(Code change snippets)
= = = = = = =
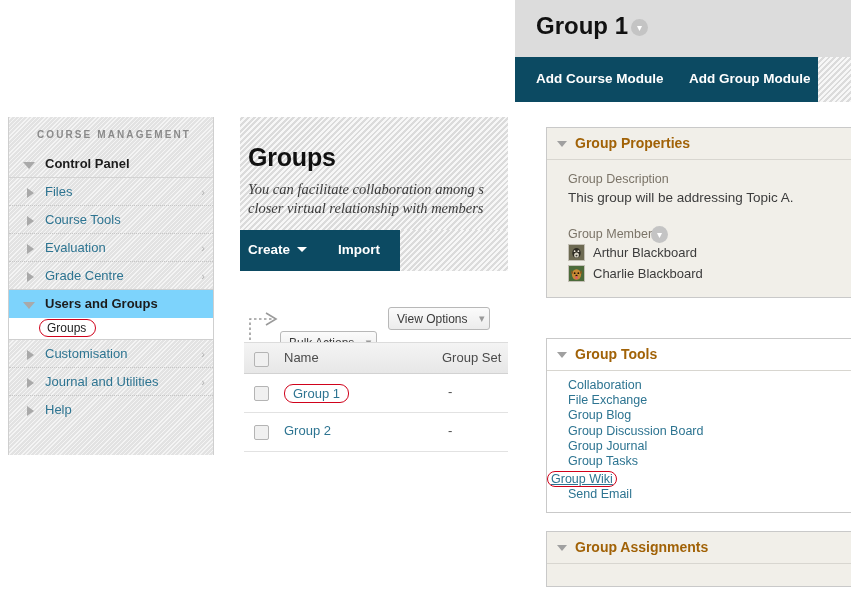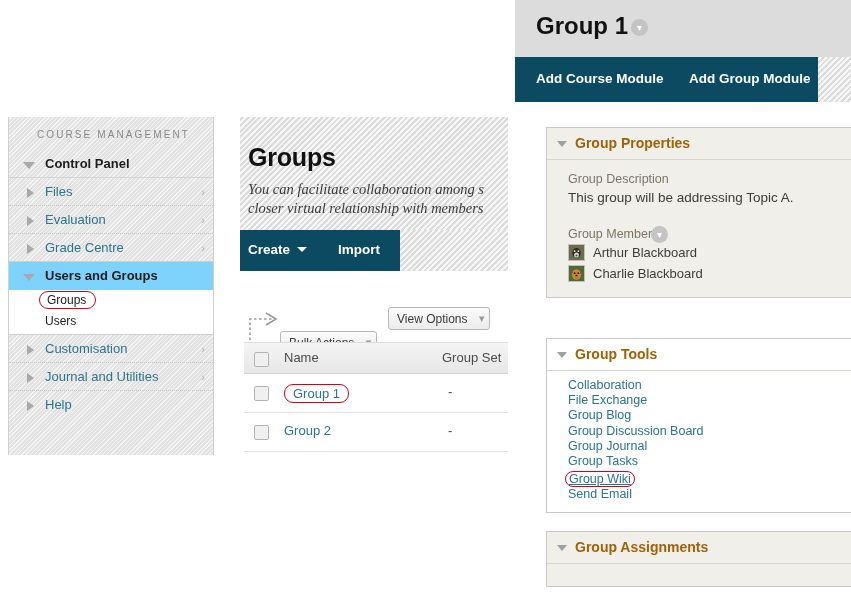--- a/index.html
+++ b/index.html
@@ -56,7 +56,7 @@
     font-size: 10px;
     letter-spacing: 2.1px;
     color: #8a8a8a;
-    font-weight: normal;
+    font-weight: bold;
   }
   #sidebar .cp-row {
     position: absolute;

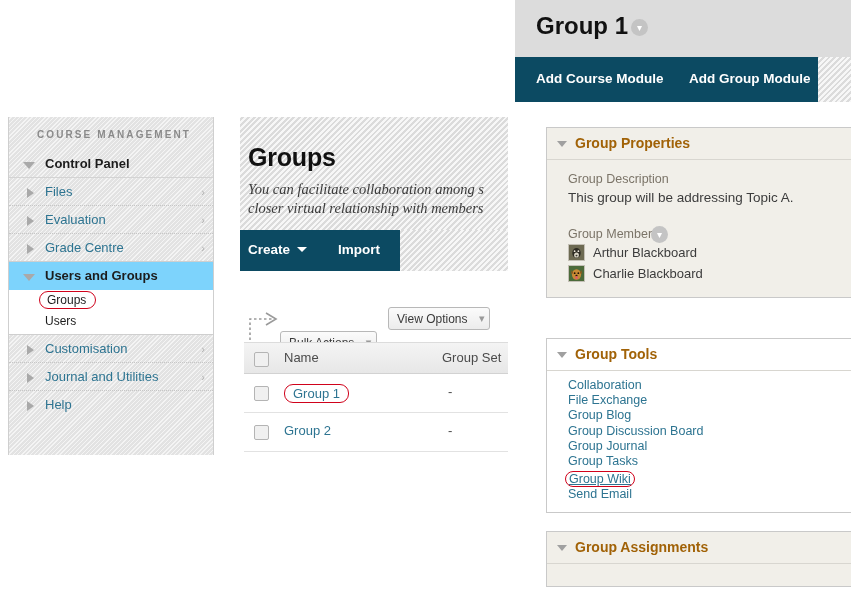--- a/index.html
+++ b/index.html
@@ -488,6 +488,10 @@
         <span class="chev">›</span>
       </div>
 
+      <div class="nav-item">
+        <span class="arrow-right"></span>
+        <span class="lbl">Course Tools</span>
+      </div>
 
       <div class="nav-item">
         <span class="arrow-right"></span>

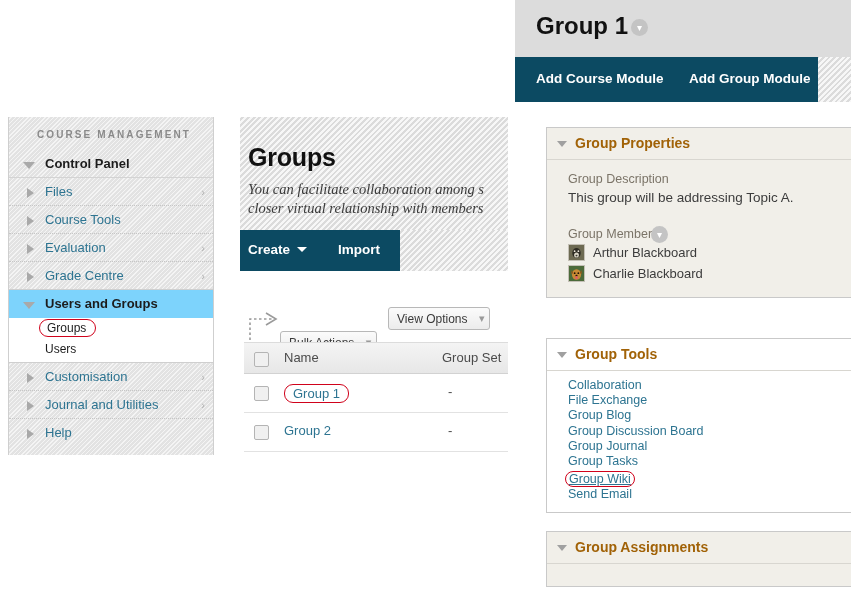--- a/index.html
+++ b/index.html
@@ -512,9 +512,6 @@
         </div>
         <div class="sub-item" style="padding-left:30px;">
           <span class="hl-oval">Groups</span>
-        </div>
-        <div class="sub-item" style="height:23px; line-height:20px;">
-          <span>Users</span>
         </div>
       </div>
 

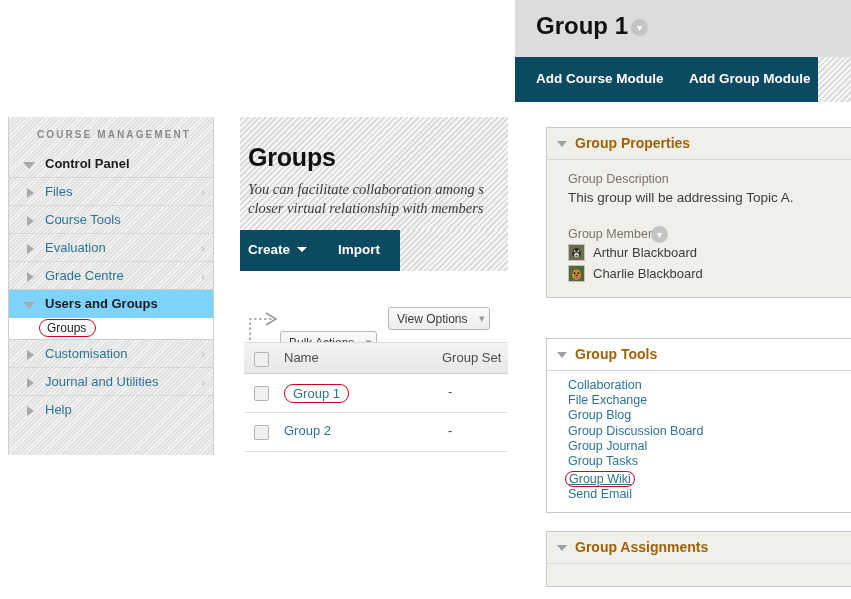--- a/index.html
+++ b/index.html
@@ -453,7 +453,6 @@
   }
   .tool-link.hl {
     display: inline-block;
-    margin-left: 18px;
     padding-left: 3px;
     padding-right: 3px;
     border: 1.5px solid #d0021b;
= = = = = = =
→ WHAT NEEDS TO BE DONE: Would you print all of the entries exactly, omitting any image?

→ RESPONSE TO THE TASK:
--- a/index.html
+++ b/index.html
@@ -56,7 +56,7 @@
     font-size: 10px;
     letter-spacing: 2.1px;
     color: #8a8a8a;
-    font-weight: normal;
+    font-weight: bold;
   }
   #sidebar .cp-row {
     position: absolute;

--- a/index.html
+++ b/index.html
@@ -488,6 +488,10 @@
         <span class="chev">›</span>
       </div>
 
+      <div class="nav-item">
+        <span class="arrow-right"></span>
+        <span class="lbl">Course Tools</span>
+      </div>
 
       <div class="nav-item">
         <span class="arrow-right"></span>

--- a/index.html
+++ b/index.html
@@ -512,9 +512,6 @@
         </div>
         <div class="sub-item" style="padding-left:30px;">
           <span class="hl-oval">Groups</span>
-        </div>
-        <div class="sub-item" style="height:23px; line-height:20px;">
-          <span>Users</span>
         </div>
       </div>
 

--- a/index.html
+++ b/index.html
@@ -453,7 +453,6 @@
   }
   .tool-link.hl {
     display: inline-block;
-    margin-left: 18px;
     padding-left: 3px;
     padding-right: 3px;
     border: 1.5px solid #d0021b;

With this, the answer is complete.